Ce diagnostic ne porte pas de jugement moral au sens classique. Il ne distribue ni blâme ni absolution. Il établit un état. L’Europe, en tant que sujet politique souverain et légitime, n’est plus en mesure d’agir comme acteur historique responsable. Elle subsiste comme espace administratif, normatif et économique. Elle produit encore des décisions puissantes, parfois irréversibles. Mais elle ne répond plus devant ceux qu’elle engage.

Persistance d’une structure sans futur politique

Il serait tentant, à ce point, d’évoquer une renaissance possible, une refondation salvatrice, un sursaut historique. L’autopsie s’y refuse. Non par désespoir, mais par rigueur. On ne confond pas ce qui est mort avec ce qui pourrait naître ailleurs. Nommer la mort est une condition minimale pour ne pas s’acharner sur un corps vidé de sa vie politique.

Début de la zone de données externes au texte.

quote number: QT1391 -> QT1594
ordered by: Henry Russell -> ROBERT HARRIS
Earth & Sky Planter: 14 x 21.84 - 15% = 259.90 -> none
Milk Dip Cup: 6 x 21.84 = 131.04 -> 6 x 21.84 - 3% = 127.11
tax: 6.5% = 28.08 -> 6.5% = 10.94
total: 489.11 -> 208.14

Dès lors, le rapport est clos. Le corps, quant à lui, est désormais identifié, et les causes sont à présent établies. En conséquence, la mort politique de l’Europe peut être enregistrée comme un fait accompli. Ce qui subsistera après ce constat ne relèvera plus de cette entité défunte, mais d’autres formes, d’autres niveaux, d’autres tentatives encore indéterminées.

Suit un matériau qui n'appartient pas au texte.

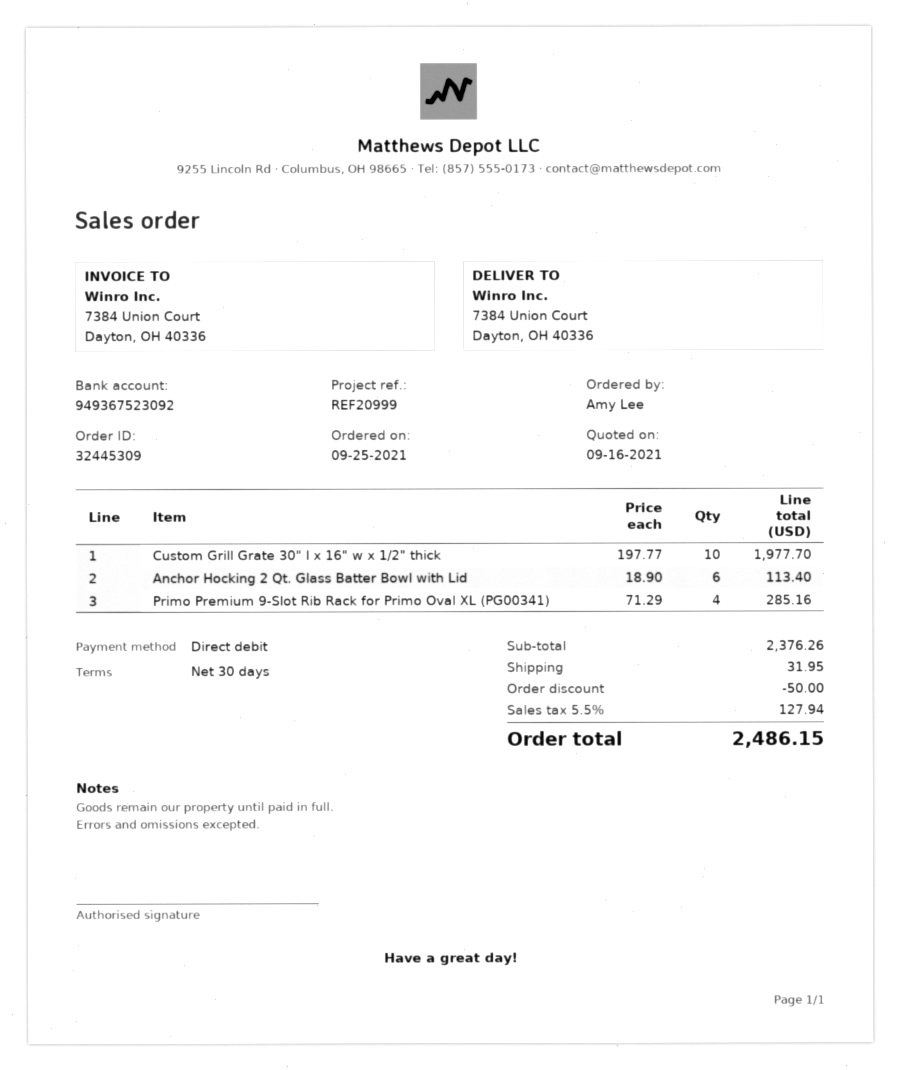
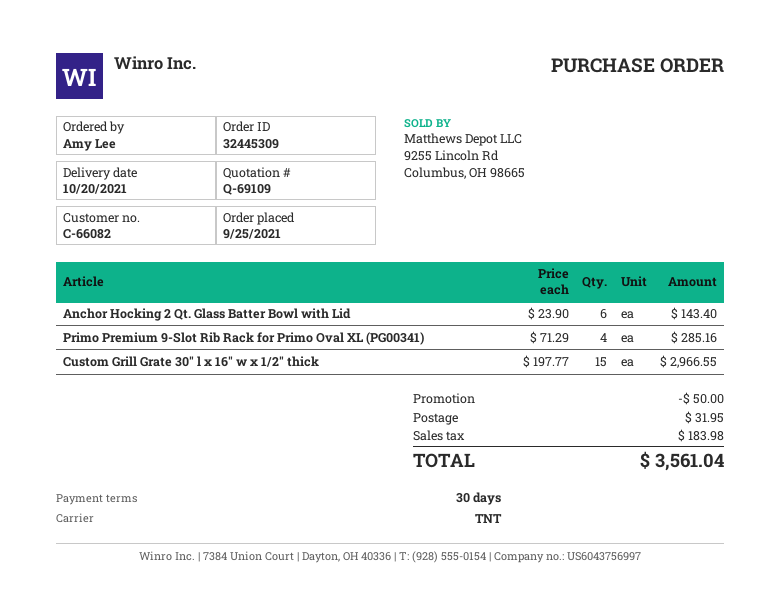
Custom Grill Grate 30" l x 16" w x 1/2" thick: 10 x 197.77 = 1977.70 -> 15 x 197.77 = 2966.55
Anchor Hocking 2 Qt. Glass Batter Bowl with Lid: 6 x 18.90 = 113.40 -> 6 x 23.90 = 143.40
tax: 127.94 -> 183.98
total: 2486.15 -> 3561.04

L’histoire continue toujours.
Elle change simplement de porteur.

Dysthymus
Memento-Mori.info


Ce rapport s’inscrit dans le dossier
L’UE – autopsie d’un zombie.

Il ne constitue ni une tribune, ni une prise de position partisane.
Il relève d’une analyse médico-politique : l’examen d’une structure qui continue de fonctionner après la disparition de sa vie politique propre. Cet angle d’étude ne peut se passer d’une attention portée à la politique économique à l’échelle de l’Union européenne. Pour conclure, la technocratie européenne est un facteur clé de cette évolution institutionnelle, dont l’avenir Union européenne reste à définir.

Chaque rapport isole un organe, un mécanisme ou une rupture.
Pris ensemble, ils décrivent un corps institutionnel post-mortem, actif mais privé de souveraineté, de responsabilité et de consentement démocratique réel. Enfin, la politique économique Union européenne est ici disséquée comme une dimension centrale de cette autopsie sociale et institutionnelle.